Hannibal Cobb
- Genre: Detective drama
- Country of origin: United States
- Language: English
- Syndicates: ABC
- Starring: Santos Ortega
- Announcer: Les Griffith
- Written by: Bernard Dougall Louis Heyward Ira Marion Lillian Schoen
- Directed by: Martin Andrews William D. Hamilton Roy LaPlante Charles Powers
- Produced by: Martin Andrews William D. Hamilton Roy LaPlante Charles Powers
- Original release: January 9, 1950 – May 11, 1951

= Hannibal Cobb =

American old-time radio detective drama

Hannibal Cobb is an American old-time radio detective drama.
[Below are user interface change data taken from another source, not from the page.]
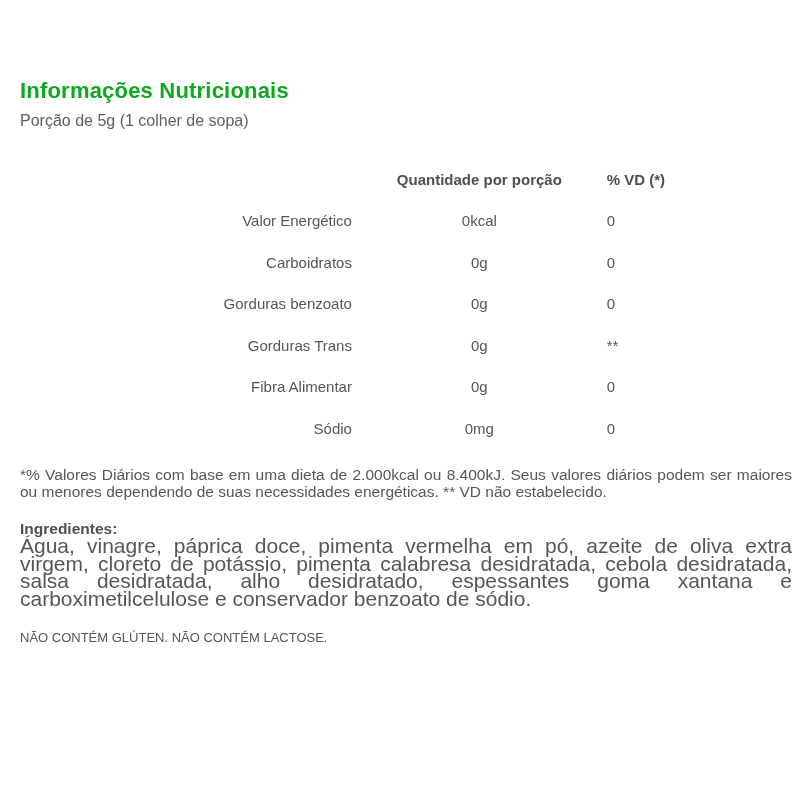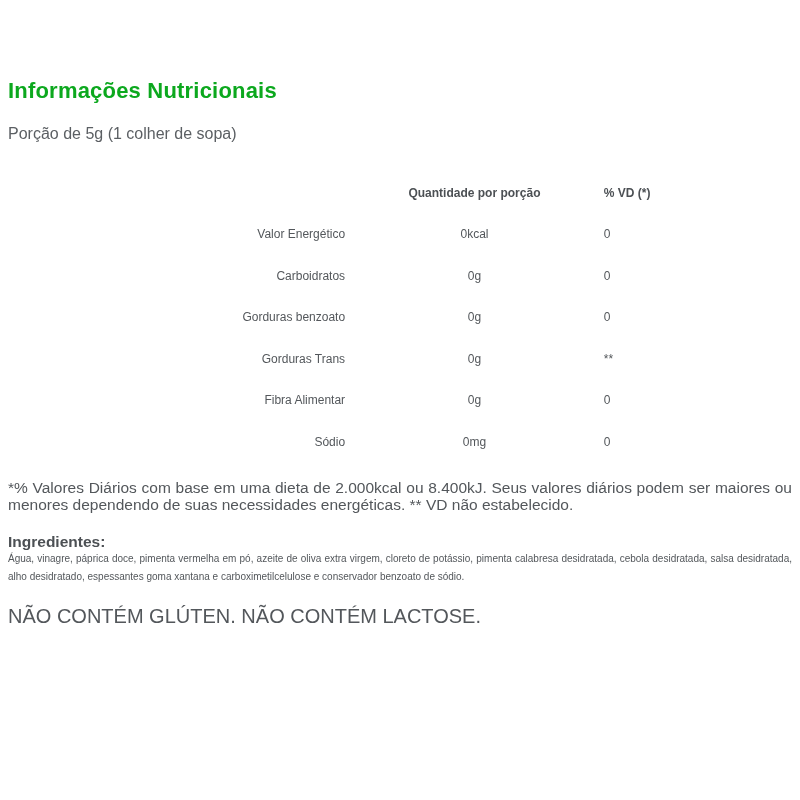--- a/index.html
+++ b/index.html
@@ -14,7 +14,7 @@
   .page {
     width: 800px;
     height: 704px;
-    padding: 78px 8px 0 8px;
+    padding: 78px 8px 0 20px;
   }
   .title {
     font-size: 22px;

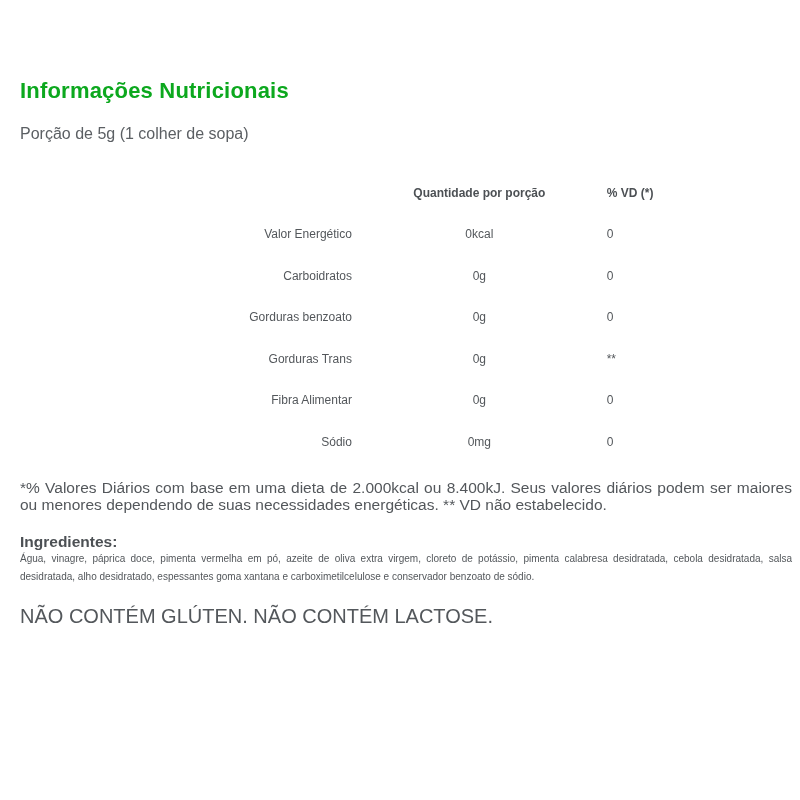--- a/index.html
+++ b/index.html
@@ -24,7 +24,7 @@
     letter-spacing: 0.2px;
   }
   .serving {
-    margin-top: 20px;
+    margin-top: 7px;
     font-size: 16px;
     line-height: 20px;
     color: #5b5f63;

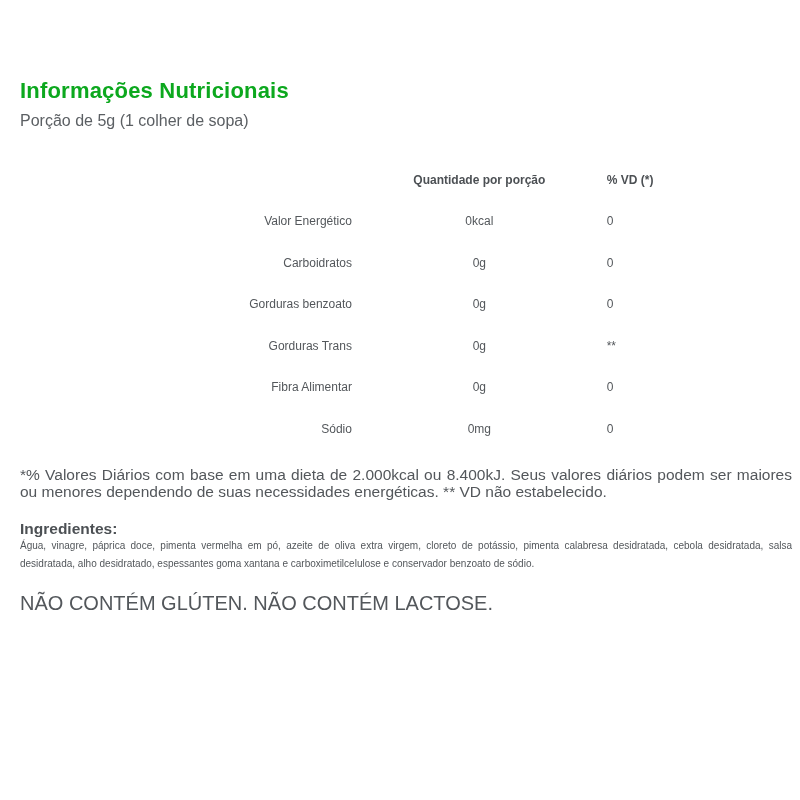--- a/index.html
+++ b/index.html
@@ -41,7 +41,7 @@
   table.nutrition th, table.nutrition td {
     height: 41.5px;
     vertical-align: middle;
-    font-size: 12px;
+    font-size: 15px;
     line-height: 18px;
     padding: 0;
   }

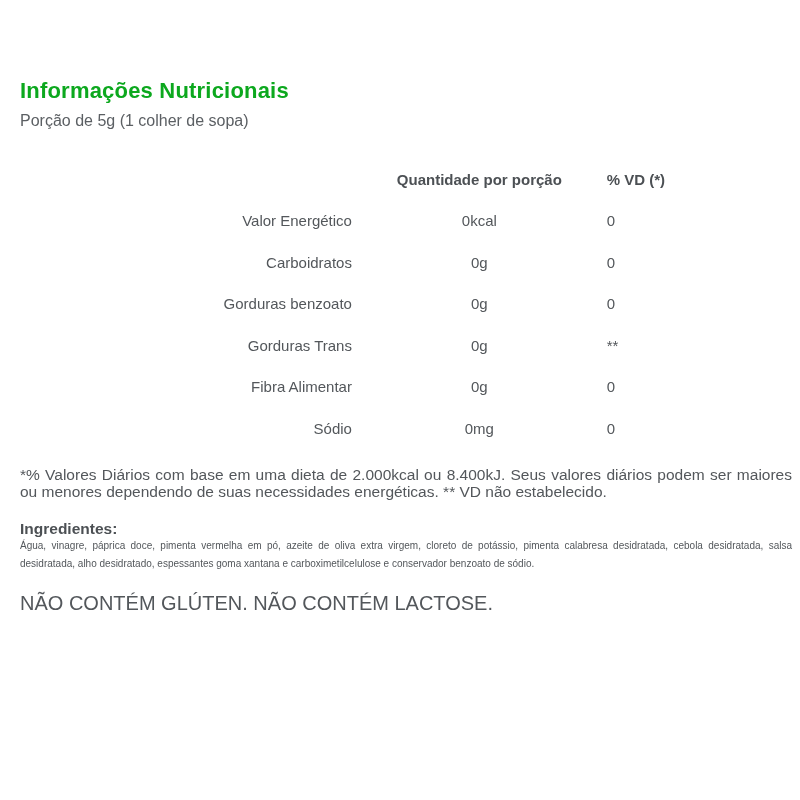--- a/index.html
+++ b/index.html
@@ -65,7 +65,7 @@
     color: #4c5054;
   }
   .ingredients-text {
-    font-size: 10px;
+    font-size: 21px;
     line-height: 17.5px;
     text-align: justify;
     color: #53575b;

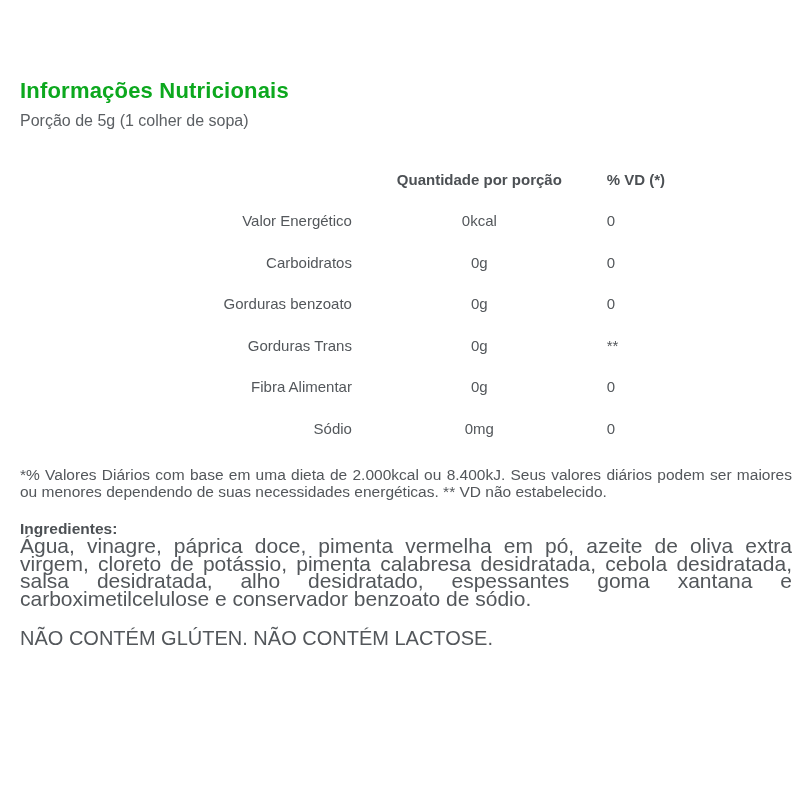--- a/index.html
+++ b/index.html
@@ -72,7 +72,7 @@
   }
   .allergen {
     margin-top: 22px;
-    font-size: 20px;
+    font-size: 13px;
     line-height: 18px;
     color: #53575b;
   }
It was broadcast on ABC from January 9, 1950 until May 11, 1951.

==Format==
Hannibal Cobb was a detective who "took an intense personal interest in those for whom he worked." Described at the beginning of each episode as "... a dramatic story of human conflict vividly told ...", Cobb's adventures were reported from the client's viewpoint.

In a radio version of counterprogramming, the program was unique in that it was broadcast in the daytime, when competing networks aired soap operas. In a January 6, 1950, article in The Cincinnati Enquirer, Lane Adams called the scheduling "almost a revolutionary break with hallowed radio precedent."

Hannibal Cobb was based on the Photocrime feature that ran in Look magazine.

==Personnel==
Santos Ortega portrayed Hannibal Cobb, and Les Griffith was the announcer. Producer/directors were Martin Andrews, William D. Hamilton, Roy LaPlante, and Charles Powers. Writers were Bernard Dougall, Louis Heyward, Ira Marion, and Lillian Schoen.

==Television==
In 1960, Filmmaster produced a series of 5-minute episodes of a Hannibal Cobb series that starred James Craig. The Video International Productions series was expected to have at least 189 episodes.